*** LISTED RECORDS ***
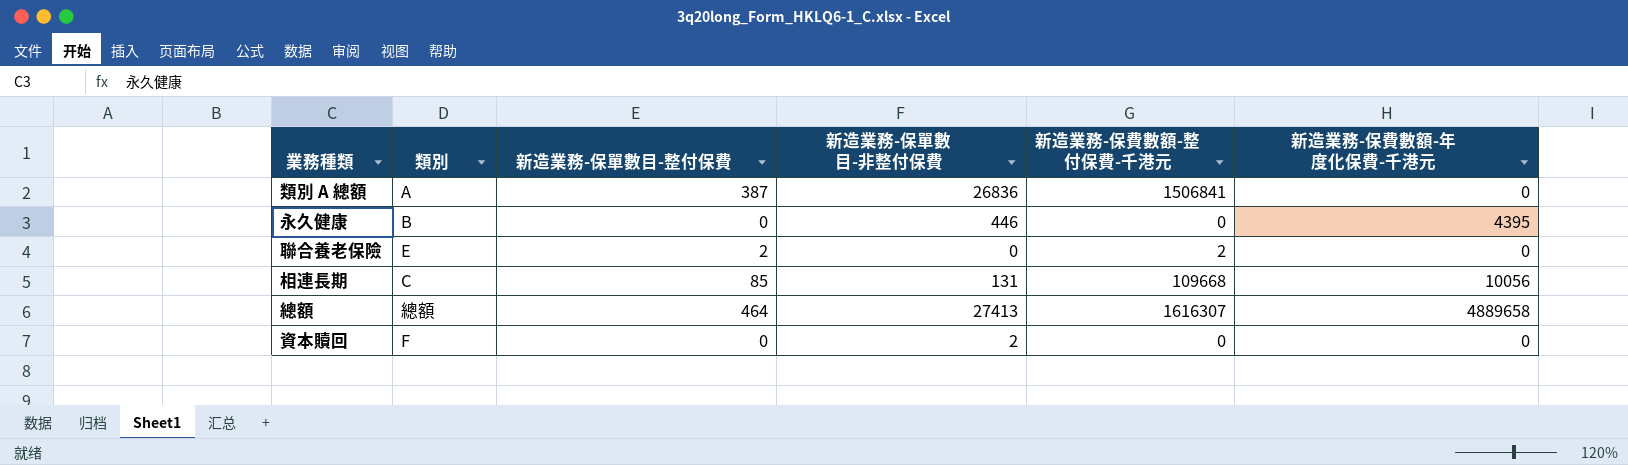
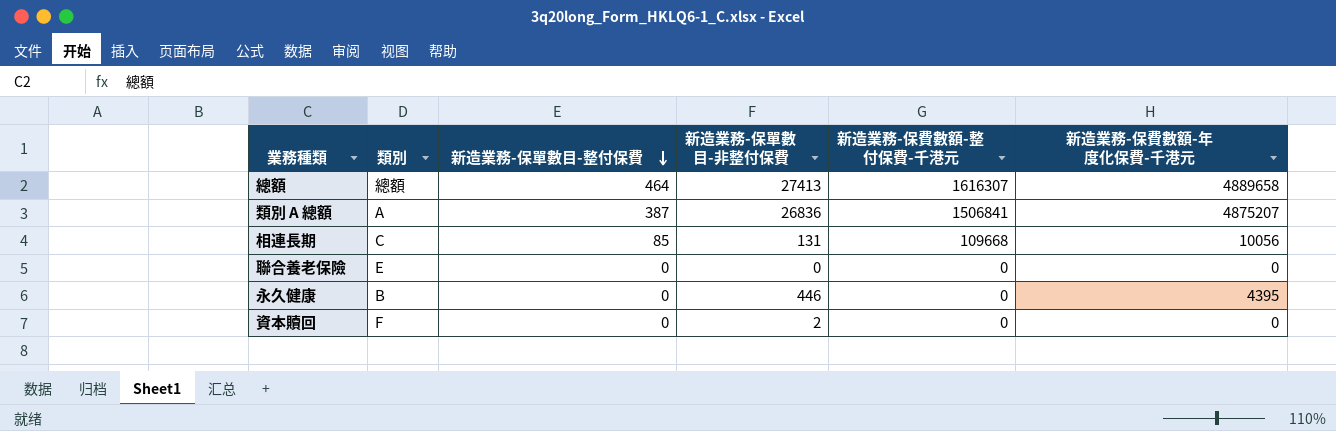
row order: none -> 新造業務-保單數目-整付保費 descending
類別 A 總額 | 新造業務-保費數額-年度化保費-千港元: 0 -> 4875207
聯合養老保險 | 新造業務-保單數目-整付保費: 2 -> 0
聯合養老保險 | 新造業務-保費數額-整付保費-千港元: 2 -> 0

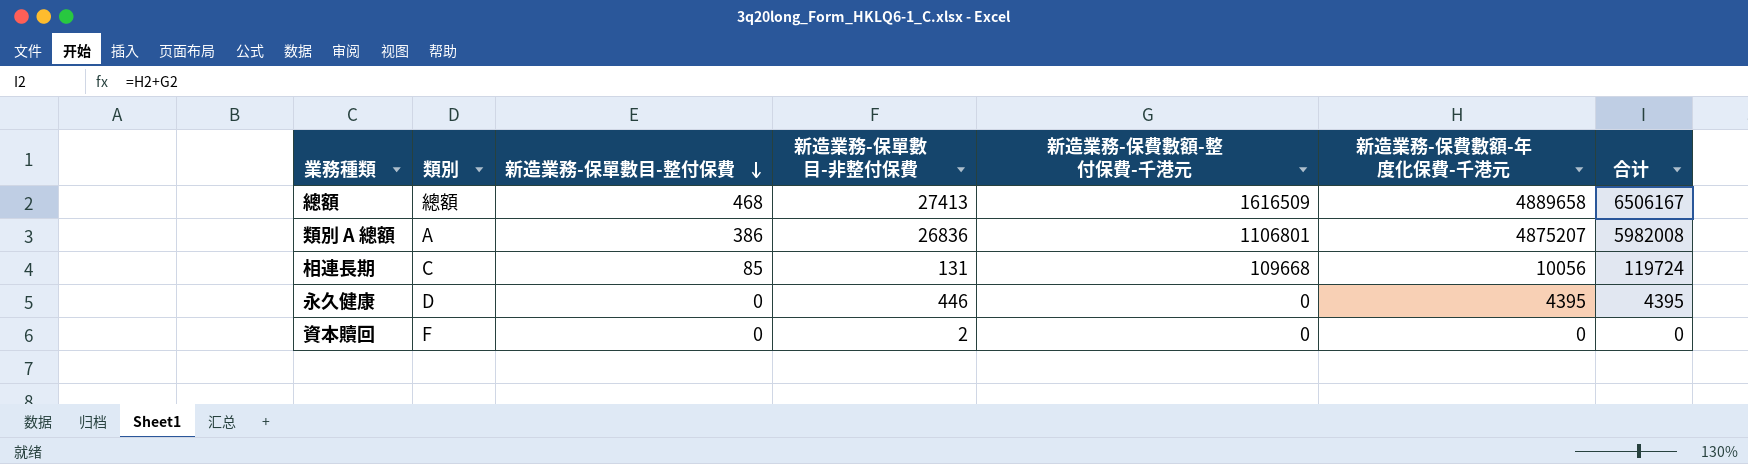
column 合计 | formula: none -> [新造業務-保費數額-整付保費-千港元] + [新造業務-保費數額-年度化保費-千港元]
row 聯合養老保險: E | 0 | 0 | 0 | 0 -> none
總額 | 新造業務-保單數目-整付保費: 464 -> 468
總額 | 新造業務-保費數額-整付保費-千港元: 1616307 -> 1616509
類別 A 總額 | 新造業務-保單數目-整付保費: 387 -> 386
類別 A 總額 | 新造業務-保費數額-整付保費-千港元: 1506841 -> 1106801
永久健康 | 類別: B -> D

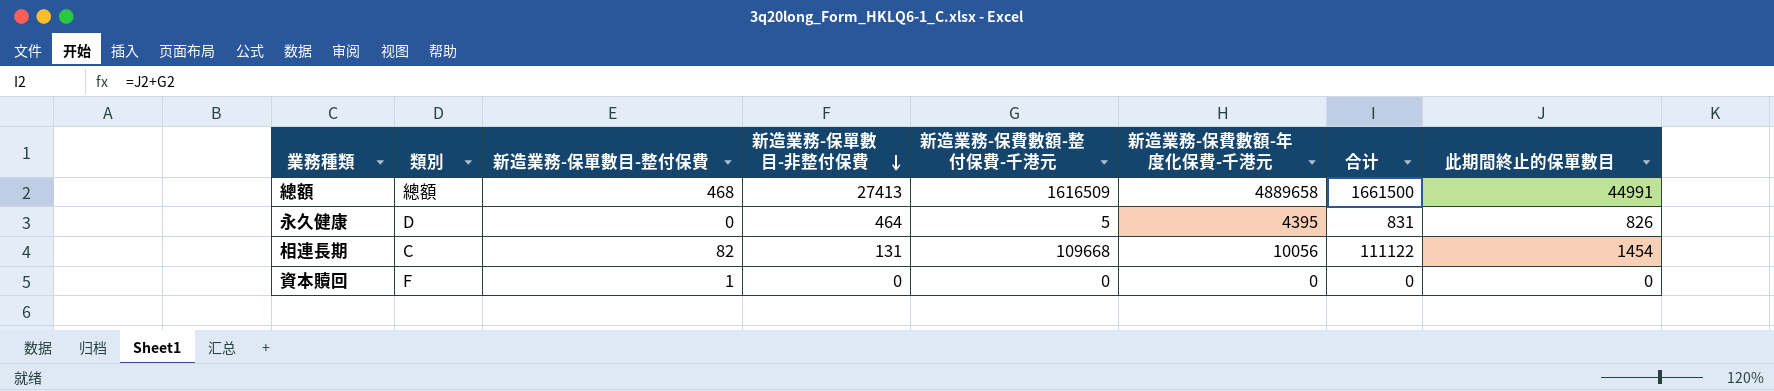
row order: 新造業務-保單數目-整付保費 descending -> 新造業務-保單數目-非整付保費 descending
column 合计 | formula: [新造業務-保費數額-整付保費-千港元] + [新造業務-保費數額-年度化保費-千港元] -> [新造業務-保費數額-整付保費-千港元] + [此期間終止的保單數目]
column 此期間終止的保單數目 | position: none -> 8
row 類別 A 總額: A | 386 | 26836 | 1106801 | 4875207 | 5982008 -> none
永久健康 | 新造業務-保單數目-非整付保費: 446 -> 464
永久健康 | 新造業務-保費數額-整付保費-千港元: 0 -> 5
相連長期 | 新造業務-保單數目-整付保費: 85 -> 82
資本贖回 | 新造業務-保單數目-整付保費: 0 -> 1
資本贖回 | 新造業務-保單數目-非整付保費: 2 -> 0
***
### WORK INSTRUCTIONS
Repeat all of the data above word for word, minus the pictures.

### SOLUTION
row order: none -> 新造業務-保單數目-整付保費 descending
類別 A 總額 | 新造業務-保費數額-年度化保費-千港元: 0 -> 4875207
聯合養老保險 | 新造業務-保單數目-整付保費: 2 -> 0
聯合養老保險 | 新造業務-保費數額-整付保費-千港元: 2 -> 0

column 合计 | formula: none -> [新造業務-保費數額-整付保費-千港元] + [新造業務-保費數額-年度化保費-千港元]
row 聯合養老保險: E | 0 | 0 | 0 | 0 -> none
總額 | 新造業務-保單數目-整付保費: 464 -> 468
總額 | 新造業務-保費數額-整付保費-千港元: 1616307 -> 1616509
類別 A 總額 | 新造業務-保單數目-整付保費: 387 -> 386
類別 A 總額 | 新造業務-保費數額-整付保費-千港元: 1506841 -> 1106801
永久健康 | 類別: B -> D

row order: 新造業務-保單數目-整付保費 descending -> 新造業務-保單數目-非整付保費 descending
column 合计 | formula: [新造業務-保費數額-整付保費-千港元] + [新造業務-保費數額-年度化保費-千港元] -> [新造業務-保費數額-整付保費-千港元] + [此期間終止的保單數目]
column 此期間終止的保單數目 | position: none -> 8
row 類別 A 總額: A | 386 | 26836 | 1106801 | 4875207 | 5982008 -> none
永久健康 | 新造業務-保單數目-非整付保費: 446 -> 464
永久健康 | 新造業務-保費數額-整付保費-千港元: 0 -> 5
相連長期 | 新造業務-保單數目-整付保費: 85 -> 82
資本贖回 | 新造業務-保單數目-整付保費: 0 -> 1
資本贖回 | 新造業務-保單數目-非整付保費: 2 -> 0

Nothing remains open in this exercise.